• Goal of the exercise: Among the records that follow, find the line with "[520,50,607,112] $79.85 |" and the line with "[411,470,485,490] More Info". Set down those lines and all lines between them exactly, without adding anything.

• Dataset excerpts:
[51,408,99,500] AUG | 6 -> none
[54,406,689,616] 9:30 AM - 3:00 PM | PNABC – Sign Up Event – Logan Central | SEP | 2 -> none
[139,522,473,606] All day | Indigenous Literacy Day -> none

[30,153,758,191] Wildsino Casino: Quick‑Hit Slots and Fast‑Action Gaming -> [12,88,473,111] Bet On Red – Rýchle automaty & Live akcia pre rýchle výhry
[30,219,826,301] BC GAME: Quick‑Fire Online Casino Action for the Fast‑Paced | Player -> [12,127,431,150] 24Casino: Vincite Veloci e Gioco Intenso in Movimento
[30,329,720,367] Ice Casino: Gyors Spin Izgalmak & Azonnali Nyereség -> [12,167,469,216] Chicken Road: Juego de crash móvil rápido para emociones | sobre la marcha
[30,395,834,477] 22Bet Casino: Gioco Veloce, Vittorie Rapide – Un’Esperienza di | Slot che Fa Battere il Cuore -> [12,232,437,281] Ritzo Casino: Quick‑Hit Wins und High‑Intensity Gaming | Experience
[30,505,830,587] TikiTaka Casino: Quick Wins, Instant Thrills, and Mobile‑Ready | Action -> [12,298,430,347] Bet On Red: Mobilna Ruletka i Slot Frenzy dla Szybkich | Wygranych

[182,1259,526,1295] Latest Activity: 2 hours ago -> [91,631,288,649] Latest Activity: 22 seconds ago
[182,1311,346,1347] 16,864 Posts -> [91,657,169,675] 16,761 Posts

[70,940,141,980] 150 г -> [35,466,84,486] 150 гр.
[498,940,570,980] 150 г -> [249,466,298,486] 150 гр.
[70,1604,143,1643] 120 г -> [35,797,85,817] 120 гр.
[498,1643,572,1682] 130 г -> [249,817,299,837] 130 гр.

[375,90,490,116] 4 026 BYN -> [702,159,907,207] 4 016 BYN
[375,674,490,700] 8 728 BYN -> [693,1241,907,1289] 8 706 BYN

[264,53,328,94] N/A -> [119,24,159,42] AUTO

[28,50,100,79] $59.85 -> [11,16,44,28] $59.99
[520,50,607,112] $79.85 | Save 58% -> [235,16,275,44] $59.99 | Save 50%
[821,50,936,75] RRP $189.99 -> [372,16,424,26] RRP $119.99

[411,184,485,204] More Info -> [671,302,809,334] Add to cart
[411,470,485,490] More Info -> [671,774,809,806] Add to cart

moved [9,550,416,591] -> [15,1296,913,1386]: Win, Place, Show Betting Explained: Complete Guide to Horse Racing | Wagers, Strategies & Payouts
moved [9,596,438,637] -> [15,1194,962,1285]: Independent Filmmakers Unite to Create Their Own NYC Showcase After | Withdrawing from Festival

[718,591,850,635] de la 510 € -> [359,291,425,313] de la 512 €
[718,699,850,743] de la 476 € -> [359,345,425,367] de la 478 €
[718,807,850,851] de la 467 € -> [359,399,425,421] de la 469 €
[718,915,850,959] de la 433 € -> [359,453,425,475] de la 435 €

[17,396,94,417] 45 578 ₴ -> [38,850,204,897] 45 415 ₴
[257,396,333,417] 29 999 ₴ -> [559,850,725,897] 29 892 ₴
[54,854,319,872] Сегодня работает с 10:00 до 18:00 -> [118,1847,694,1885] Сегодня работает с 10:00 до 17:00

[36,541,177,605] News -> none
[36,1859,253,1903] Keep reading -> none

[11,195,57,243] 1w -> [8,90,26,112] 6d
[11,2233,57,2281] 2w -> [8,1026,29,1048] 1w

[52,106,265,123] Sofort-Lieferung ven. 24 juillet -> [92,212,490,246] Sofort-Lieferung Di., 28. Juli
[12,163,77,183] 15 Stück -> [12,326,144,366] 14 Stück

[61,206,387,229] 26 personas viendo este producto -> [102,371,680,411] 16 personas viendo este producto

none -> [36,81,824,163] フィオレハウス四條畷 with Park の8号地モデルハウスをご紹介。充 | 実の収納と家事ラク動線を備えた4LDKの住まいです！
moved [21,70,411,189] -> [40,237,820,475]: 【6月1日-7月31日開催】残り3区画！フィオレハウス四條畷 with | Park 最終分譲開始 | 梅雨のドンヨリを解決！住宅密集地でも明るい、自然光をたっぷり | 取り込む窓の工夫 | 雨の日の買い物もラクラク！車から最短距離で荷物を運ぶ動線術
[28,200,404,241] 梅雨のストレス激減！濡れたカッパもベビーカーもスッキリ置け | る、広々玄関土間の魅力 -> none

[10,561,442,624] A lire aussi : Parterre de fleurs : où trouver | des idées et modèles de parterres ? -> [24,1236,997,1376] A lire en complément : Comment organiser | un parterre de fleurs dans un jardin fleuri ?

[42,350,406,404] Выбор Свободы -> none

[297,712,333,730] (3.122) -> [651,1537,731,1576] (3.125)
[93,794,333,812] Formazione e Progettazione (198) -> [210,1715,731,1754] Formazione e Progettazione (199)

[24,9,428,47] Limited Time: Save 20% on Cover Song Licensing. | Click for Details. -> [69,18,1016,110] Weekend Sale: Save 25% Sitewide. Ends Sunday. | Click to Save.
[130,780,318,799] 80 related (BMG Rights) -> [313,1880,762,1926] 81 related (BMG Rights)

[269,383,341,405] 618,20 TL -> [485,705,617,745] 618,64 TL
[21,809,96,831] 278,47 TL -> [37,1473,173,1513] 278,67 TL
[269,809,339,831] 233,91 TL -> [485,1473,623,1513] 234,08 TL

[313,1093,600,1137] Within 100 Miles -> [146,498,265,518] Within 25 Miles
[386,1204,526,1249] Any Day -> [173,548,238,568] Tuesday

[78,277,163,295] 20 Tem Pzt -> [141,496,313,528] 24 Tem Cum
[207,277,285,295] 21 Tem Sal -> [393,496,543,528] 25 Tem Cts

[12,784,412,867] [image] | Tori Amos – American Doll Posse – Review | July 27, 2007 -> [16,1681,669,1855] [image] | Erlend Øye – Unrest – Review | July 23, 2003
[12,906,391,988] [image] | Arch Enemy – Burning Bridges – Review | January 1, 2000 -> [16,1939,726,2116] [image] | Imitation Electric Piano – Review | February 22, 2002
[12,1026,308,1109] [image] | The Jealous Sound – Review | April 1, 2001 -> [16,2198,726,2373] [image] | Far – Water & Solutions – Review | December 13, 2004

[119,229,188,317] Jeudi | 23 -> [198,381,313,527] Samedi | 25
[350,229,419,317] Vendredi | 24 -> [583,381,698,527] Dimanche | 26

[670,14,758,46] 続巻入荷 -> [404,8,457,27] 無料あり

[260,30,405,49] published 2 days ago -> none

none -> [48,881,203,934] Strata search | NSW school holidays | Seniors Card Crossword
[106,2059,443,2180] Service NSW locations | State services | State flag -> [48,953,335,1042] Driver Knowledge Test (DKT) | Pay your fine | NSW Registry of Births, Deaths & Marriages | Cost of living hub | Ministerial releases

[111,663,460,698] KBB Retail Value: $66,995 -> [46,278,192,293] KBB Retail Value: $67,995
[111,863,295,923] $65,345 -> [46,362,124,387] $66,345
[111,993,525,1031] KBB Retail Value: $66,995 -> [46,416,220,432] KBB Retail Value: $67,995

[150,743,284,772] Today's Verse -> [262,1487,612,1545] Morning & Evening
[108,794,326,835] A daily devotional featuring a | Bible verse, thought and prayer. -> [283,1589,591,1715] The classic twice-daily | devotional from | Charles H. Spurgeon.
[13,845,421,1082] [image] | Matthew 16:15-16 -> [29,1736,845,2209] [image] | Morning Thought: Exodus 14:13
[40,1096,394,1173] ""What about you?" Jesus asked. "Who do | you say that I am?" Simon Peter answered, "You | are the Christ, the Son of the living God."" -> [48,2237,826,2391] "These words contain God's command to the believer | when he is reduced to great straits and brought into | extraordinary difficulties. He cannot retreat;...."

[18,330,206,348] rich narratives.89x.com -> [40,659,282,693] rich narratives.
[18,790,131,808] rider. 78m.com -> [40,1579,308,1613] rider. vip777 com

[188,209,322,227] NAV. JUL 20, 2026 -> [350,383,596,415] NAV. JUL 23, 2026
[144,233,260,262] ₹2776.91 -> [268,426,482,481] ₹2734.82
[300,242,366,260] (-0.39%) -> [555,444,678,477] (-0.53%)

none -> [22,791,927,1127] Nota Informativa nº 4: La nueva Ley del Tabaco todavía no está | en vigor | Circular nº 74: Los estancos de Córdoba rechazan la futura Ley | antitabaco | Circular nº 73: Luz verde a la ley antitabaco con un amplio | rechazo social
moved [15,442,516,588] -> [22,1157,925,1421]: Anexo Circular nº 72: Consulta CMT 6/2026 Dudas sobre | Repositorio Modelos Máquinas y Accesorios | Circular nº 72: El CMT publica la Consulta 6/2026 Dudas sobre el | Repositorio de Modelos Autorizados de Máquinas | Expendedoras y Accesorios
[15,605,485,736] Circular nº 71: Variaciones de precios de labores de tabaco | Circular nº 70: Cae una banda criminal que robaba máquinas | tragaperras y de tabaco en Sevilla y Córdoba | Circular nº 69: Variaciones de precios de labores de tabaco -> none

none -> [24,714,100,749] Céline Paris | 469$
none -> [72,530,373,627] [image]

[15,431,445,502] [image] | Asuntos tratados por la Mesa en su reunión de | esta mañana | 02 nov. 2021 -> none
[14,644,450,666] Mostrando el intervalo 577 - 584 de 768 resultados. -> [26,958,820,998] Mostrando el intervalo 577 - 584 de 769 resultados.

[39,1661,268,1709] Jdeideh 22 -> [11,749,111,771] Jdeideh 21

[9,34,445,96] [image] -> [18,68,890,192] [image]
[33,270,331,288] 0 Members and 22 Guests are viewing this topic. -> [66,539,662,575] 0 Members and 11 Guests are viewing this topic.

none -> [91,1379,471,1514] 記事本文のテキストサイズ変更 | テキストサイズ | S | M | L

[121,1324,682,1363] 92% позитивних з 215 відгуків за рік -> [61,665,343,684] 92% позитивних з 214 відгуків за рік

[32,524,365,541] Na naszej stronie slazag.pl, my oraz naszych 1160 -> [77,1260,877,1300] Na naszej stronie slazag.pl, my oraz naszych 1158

• Task result:
[520,50,607,112] $79.85 | Save 58% -> [235,16,275,44] $59.99 | Save 50%
[821,50,936,75] RRP $189.99 -> [372,16,424,26] RRP $119.99

[411,184,485,204] More Info -> [671,302,809,334] Add to cart
[411,470,485,490] More Info -> [671,774,809,806] Add to cart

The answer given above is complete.